● **EXERCISE DETAILS**:
Take from the entries below the stretch from the line with "border: 6px solid" through the line with "none -> <p>2023", and return it exactly, leaving the pictures out.

● **ENTRIES SUPPLIED**:
********
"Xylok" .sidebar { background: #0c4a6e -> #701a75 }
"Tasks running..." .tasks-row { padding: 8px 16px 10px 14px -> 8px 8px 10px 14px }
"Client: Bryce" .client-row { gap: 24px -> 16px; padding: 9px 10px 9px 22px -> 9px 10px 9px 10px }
********
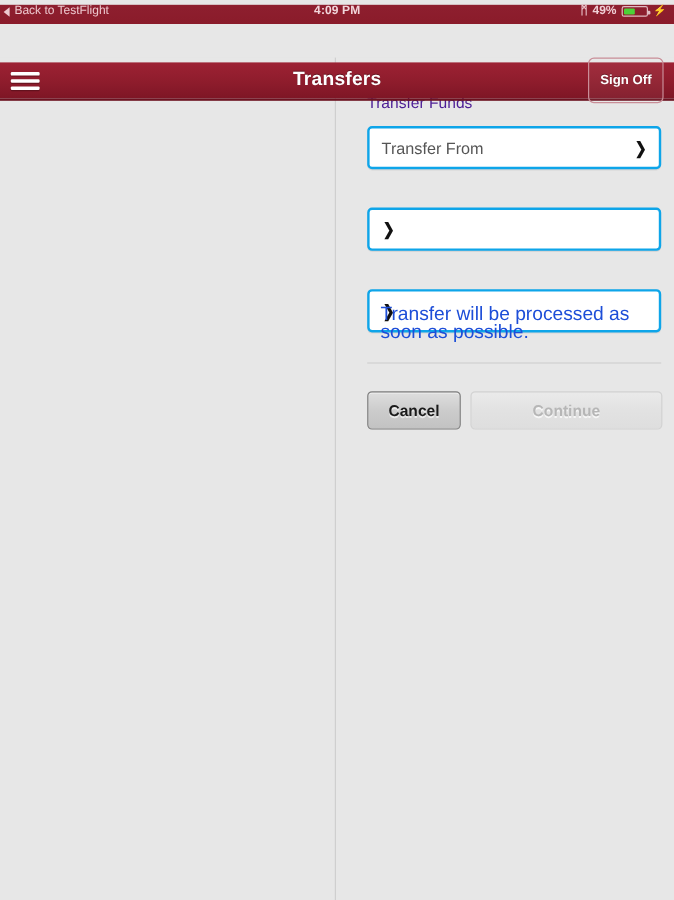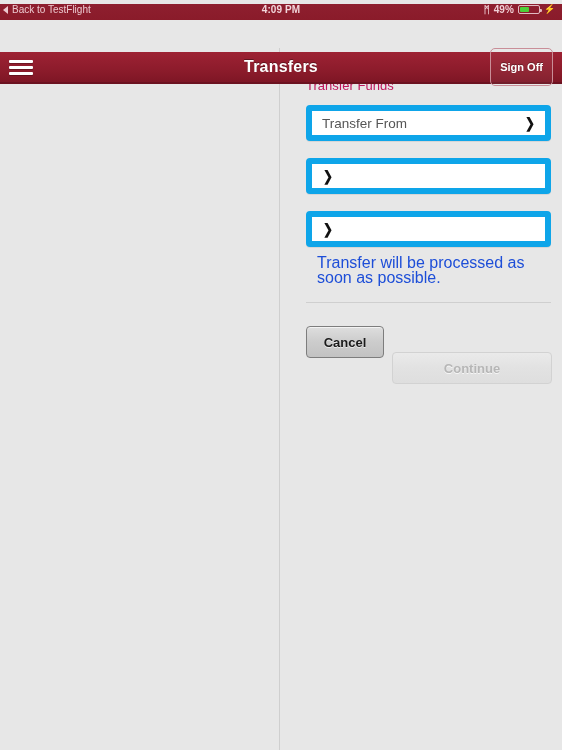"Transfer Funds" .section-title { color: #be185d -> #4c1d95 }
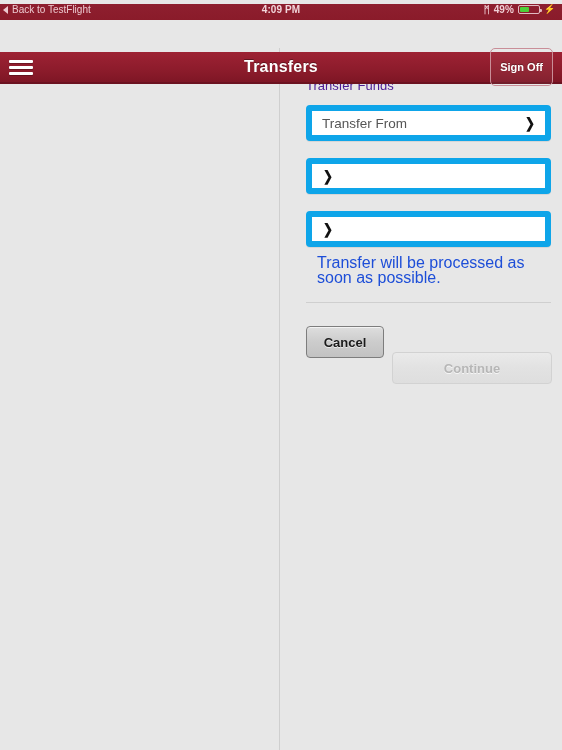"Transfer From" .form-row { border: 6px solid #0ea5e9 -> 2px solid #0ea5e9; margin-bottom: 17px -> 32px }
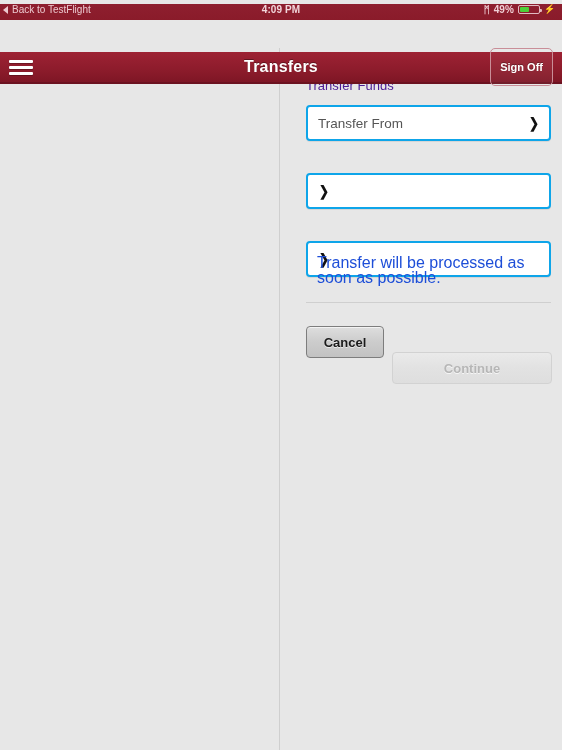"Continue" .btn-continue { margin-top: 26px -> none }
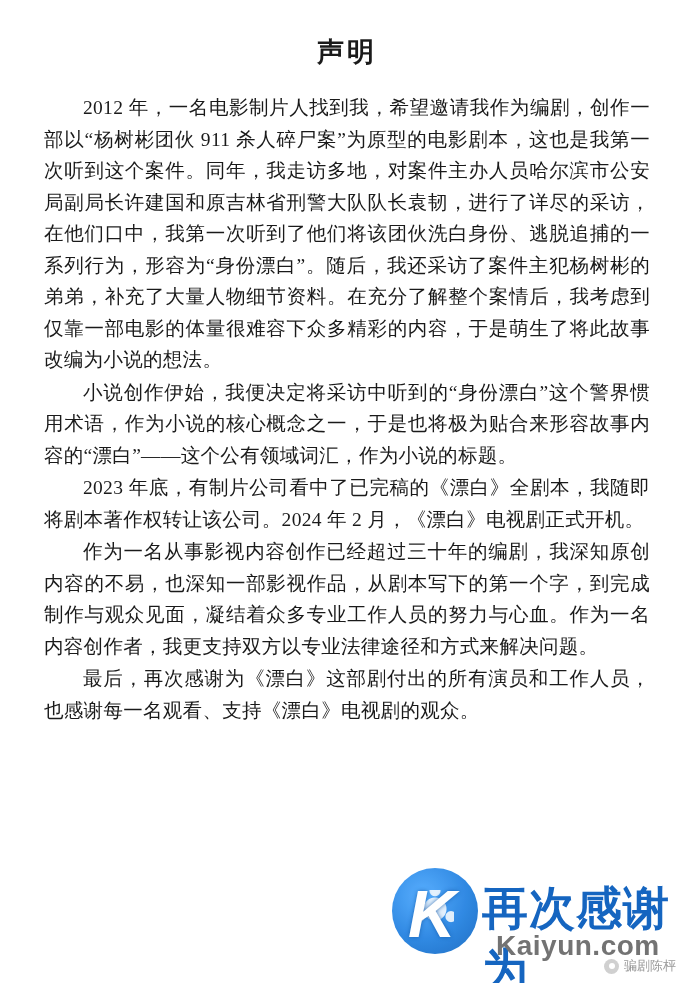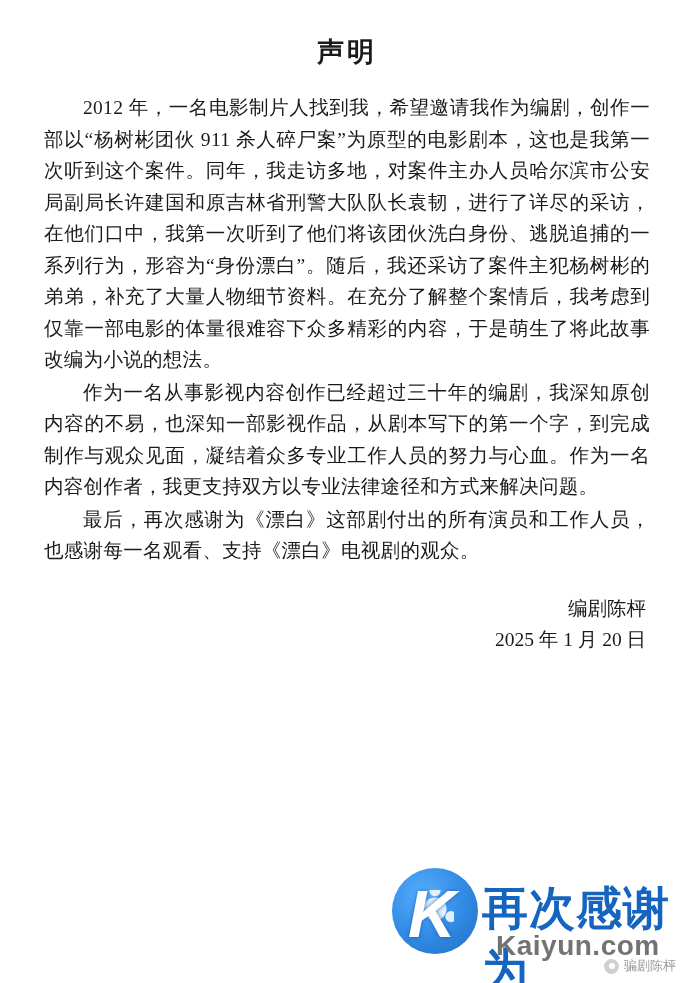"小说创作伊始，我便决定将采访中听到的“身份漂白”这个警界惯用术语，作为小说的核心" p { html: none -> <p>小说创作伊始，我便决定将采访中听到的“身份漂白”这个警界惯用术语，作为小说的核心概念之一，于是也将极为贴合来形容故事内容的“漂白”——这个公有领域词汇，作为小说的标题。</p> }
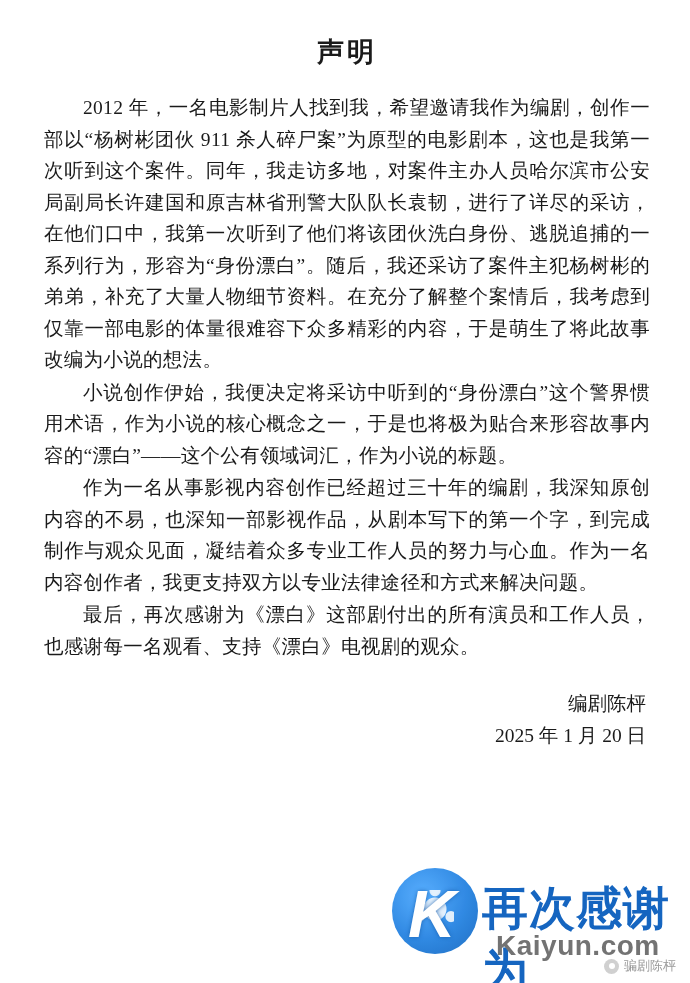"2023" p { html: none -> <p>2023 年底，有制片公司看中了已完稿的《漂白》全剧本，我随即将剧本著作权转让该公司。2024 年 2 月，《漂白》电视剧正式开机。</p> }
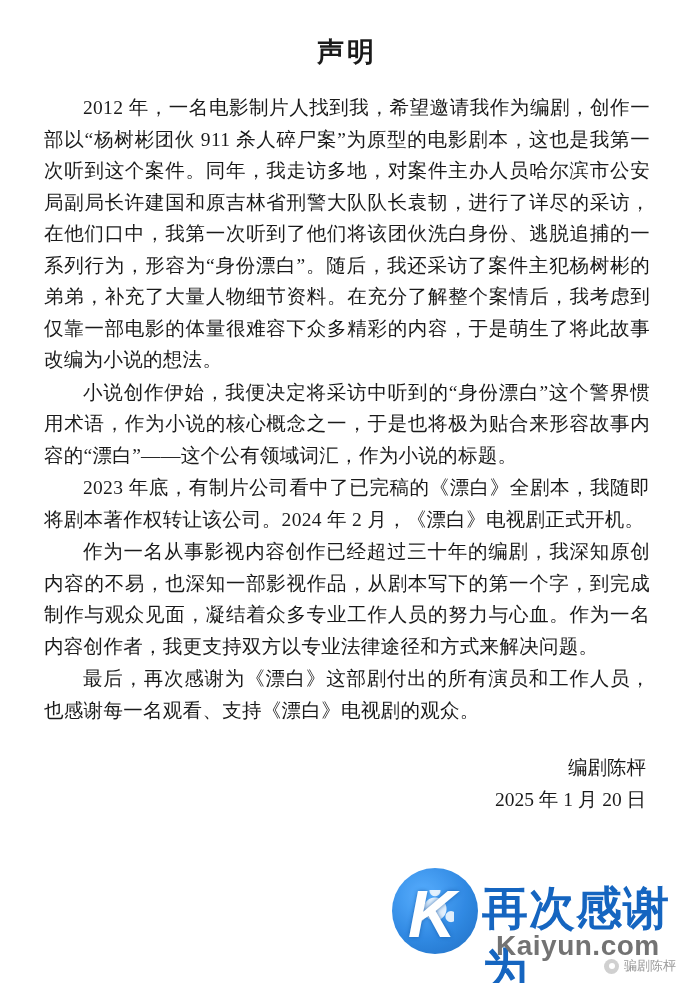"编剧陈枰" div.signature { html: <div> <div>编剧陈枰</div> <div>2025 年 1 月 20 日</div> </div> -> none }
********
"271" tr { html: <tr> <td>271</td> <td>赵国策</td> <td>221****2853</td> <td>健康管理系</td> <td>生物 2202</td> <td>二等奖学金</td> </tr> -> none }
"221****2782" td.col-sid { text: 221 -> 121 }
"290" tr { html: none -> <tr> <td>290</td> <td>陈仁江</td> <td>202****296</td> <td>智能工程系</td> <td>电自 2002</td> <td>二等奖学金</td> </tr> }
********
● **SOLVED EXERCISE**:
"Transfer From" .form-row { border: 6px solid #0ea5e9 -> 2px solid #0ea5e9; margin-bottom: 17px -> 32px }
"Continue" .btn-continue { margin-top: 26px -> none }
"小说创作伊始，我便决定将采访中听到的“身份漂白”这个警界惯用术语，作为小说的核心" p { html: none -> <p>小说创作伊始，我便决定将采访中听到的“身份漂白”这个警界惯用术语，作为小说的核心概念之一，于是也将极为贴合来形容故事内容的“漂白”——这个公有领域词汇，作为小说的标题。</p> }
"2023" p { html: none -> <p>2023 年底，有制片公司看中了已完稿的《漂白》全剧本，我随即将剧本著作权转让该公司。2024 年 2 月，《漂白》电视剧正式开机。</p> }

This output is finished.